Sudut bibir Noella berkedut. "Aku kira kamu tuh murni total in love with him."

"Ya, emang total, tapi aku melek juga ... dulu rasanya suka sekadar suka, cinta sekadar cinta tapi sekarang beneran kayak apa yang kurasakan ini semakin reasonable. Aku enggak bodoh, aku enggak sembarangan menjatuhkan hati."

"Tapi bukannya cinta itu harusnya enggak beralasan ya, Bit?"

"Entah deh, Mbak Re bilang cinta yang setahap itu kayaknya cuma antara Tuhan ke umatNya ... katanya setiap perubahan perasaan ke seseorang itu pasti beralasan dan mengarah ke satu espektasi juga." Tsabitah sempat mengobrol cukup banyak dengan Lyre terkait perasaan. "Makanya penting punya ruang kecewa, supaya ketika espektasi enggak seratus persen terpenuhi ... perasaan enggak lantas berubah jadi benci."

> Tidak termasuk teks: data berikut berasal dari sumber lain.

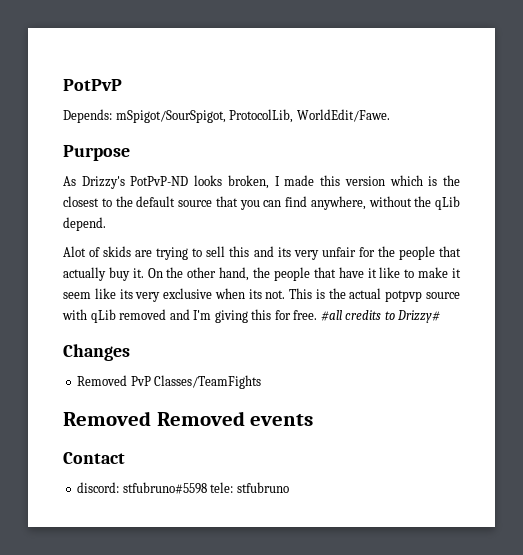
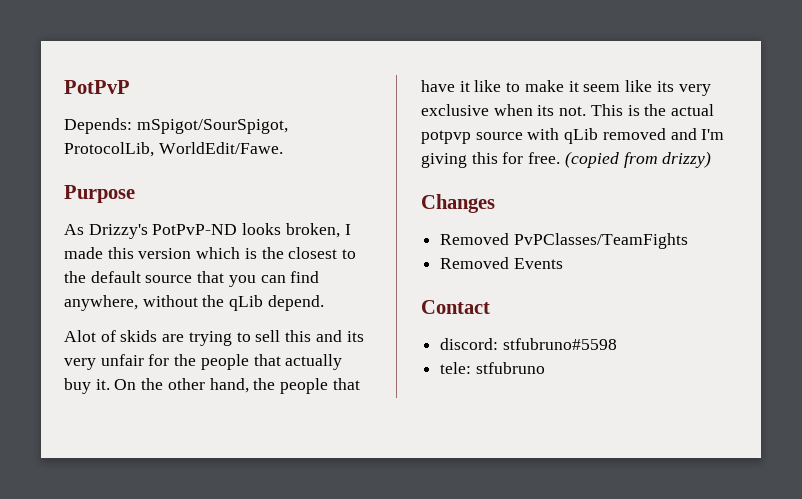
[320,310,441,323] #all credits to Drizzy# -> [564,151,712,168] (copied from drizzy)
[130,375,262,389] [63,411,314,426] PvP Classes/TeamFights // Removed Removed events -> [513,233,688,249] [440,257,563,269] PvPClasses/TeamFights // Removed Events
(207, 488) none -> (617, 344) //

"Terus, kamu espektasi apa soal Mas Esa?"

Tsabitah memikirkannya. "Uhm, sejauh ini Mas Esa udah selalu memenuhi espektasiku, Noel. Bahkan di hadapan Oma, ya, dengan tekanan yang menurutku enggak masuk akal itu ... kalau dipikir rasional, Mas Esa bisa aja langsung nolak, atau minimal marah deh. Tapi tahu sendiri, dia gimana, malah makin all out."

"Kamu ... uhm, enggak waspada gitu, kenapa Mas Esa sampai segitunya?"

"Enggak."

"Kamu udah yakin dia cinta sama kamu?"

"Enggak juga."

"Terus?"

"Aku yakinnya Mas Esa bukan orang yang bakal main-main, bukan orang yang sembarangan dan bukan orang yang akan menyakitiku ... apa pun alasan dibalik tindakannya, aku yakin itu karena dia berpikiran matang sekaligus serius." Tsabitah mengulas senyum lebar dan mengelus fotonya bersama Esa yang kini menjadi walpaper ponsel. "Makanya, aku juga harus terus mematangkan diri dan bersiap dengan sebaik mungkin ... supaya layak dengan semua hal yang dia curahkan di hubungan kami."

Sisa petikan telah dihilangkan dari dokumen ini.